While there is no single definition for an outlier, being more than 2 IQRs away from the median is a common criterion. It is important to remember that an outlier is not necessarily an erroneous data point. You should not assume an outlier is erroneous unless you have some known reason to. Since there is zero evidence of any substantial voter fraud in the United States, these outliers are not erroneous. They are just data points with extreme values. When the number of data are very large and bee swarm plots are too cluttered, box plots are a great alternative. It makes sense, then, that constructing a box plot using Seaborn
is exactly the same as making a bee swarm plot; we just use sns .boxplot
. And of course we never forget to label the axes.

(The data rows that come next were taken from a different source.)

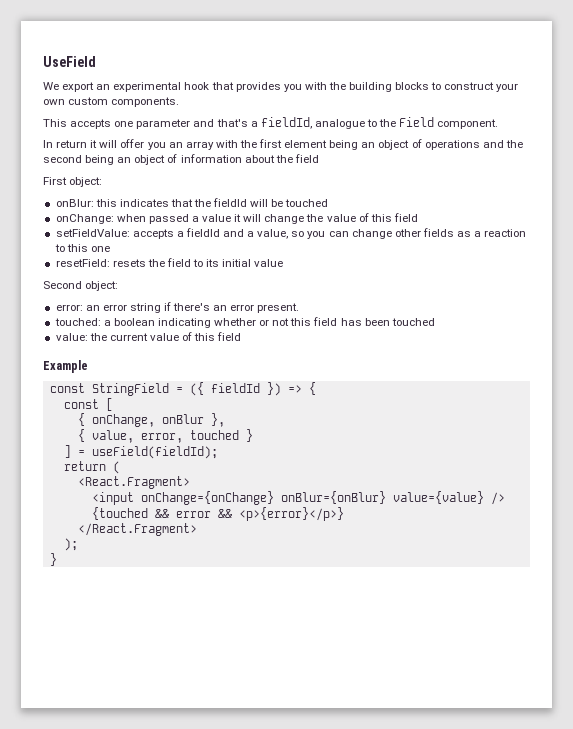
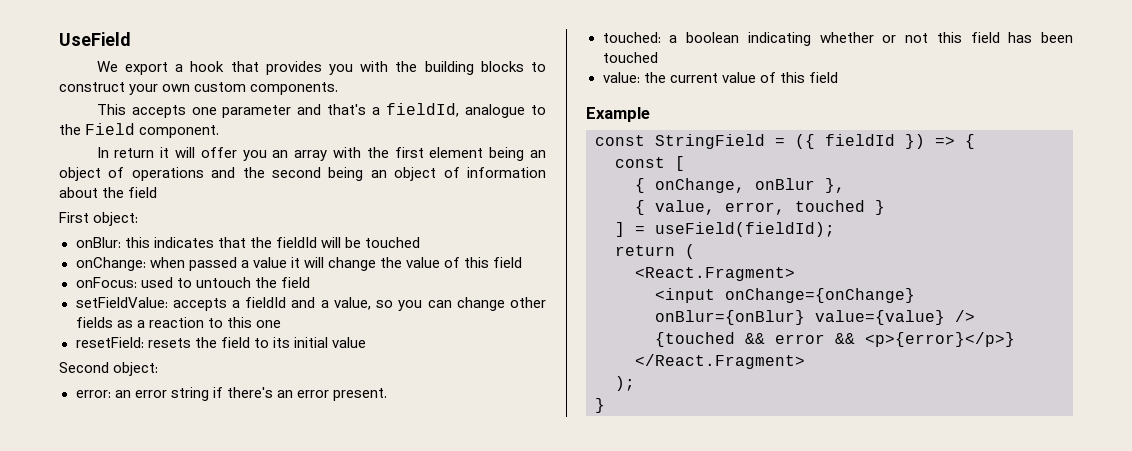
[96,82,182,92] an experimental -> [175,64,184,72] a
(418, 217) none -> [75,277,310,288] // onFocus: used to untouch the field

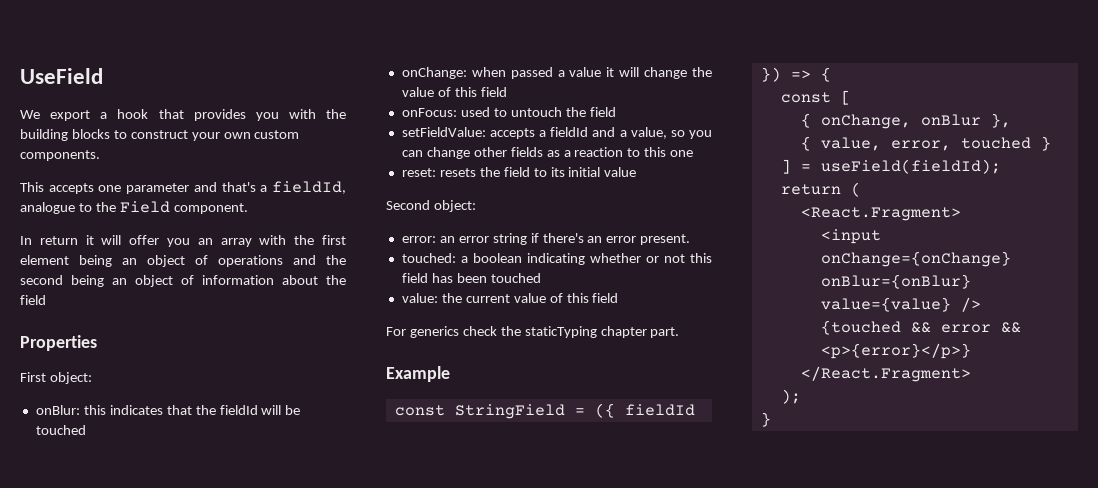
(158, 192) none -> [20,335,97,351] // Properties
[75,337,144,348] resetField: -> [401,168,436,177] reset:
(838, 77) none -> [386,326,680,338] // For generics check the staticTyping chapter part.

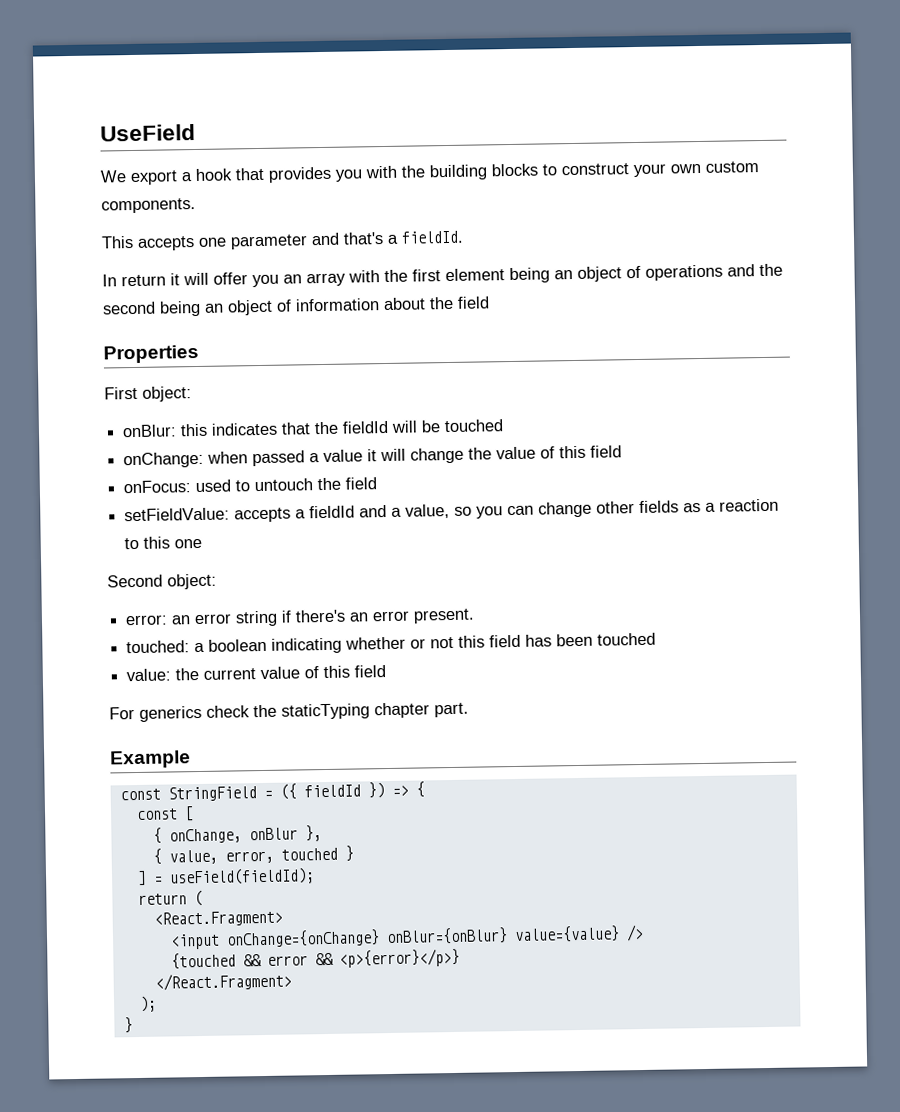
[272,181,346,194] [20,201,248,214] fieldId, analogue to the Field component. -> [401,230,464,244] fieldId.
[401,167,637,177] // reset: resets the field to its initial value -> (203, 543) none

# Create a boxplot for the west and the east
fig = plt.figure(figsize=(5, 4))
_ = sns.boxplot(x='east_west', y='dem_share', data= all_states)
_ = plt.xlabel('Region')
_ = plt.ylabel('Percent of vote for Obama')
Once again, let's look at the 2008 swing state data on the county level and think about other summary statistics we can calculate. In the bee swarm plot, I also show the means of each state with a horizontal line. In looking at this plot, the mean seems to capture the magnitude of the data, but what about the *variability, or the spread, of the data?* Florida seems to have more county-to-county variability than Pennsylvania or Ohio.
We can quantify this spread with the variance. The variance is the average of the squared distance from the mean. $$variance = {1 \over n} \sum_{i=1}^n (x_{i} - \bar{x})^2$$
That definition was a mouthful. Let's parse that more carefully with a graphical example, looking specifically at Florida. For each data point, we square the distance from the mean, and then take the average of all of these values. Calculation of the variance is implemented in the np.var
function. Now, because the calculation of the variance involves squared quantities, it does not have the same units of what we have measured, in this case the vote share for Obama. Therefore, we are interested in the square root of the variance.
# Compute the explicit variance and the numpy variance
mean = np.mean(df[df['state'] == 'FL']['dem_share'])
variance = np.var(df[df['state'] == 'FL']['dem_share'])
# Array of differences to mean: differences
df_fl = df[df['state'] == 'FL']['dem_share']
differences = df_fl - np.mean(df_fl)
# Square the differences: diff_sq
diff_sq = differences**2
# Compute the mean square difference: variance_explicit
variance_explicit = np.mean(diff_sq)
# Print the result
print(f'Variance with np.var: {variance:.2f}\nExplicit variance: {variance_explicit:.2f}')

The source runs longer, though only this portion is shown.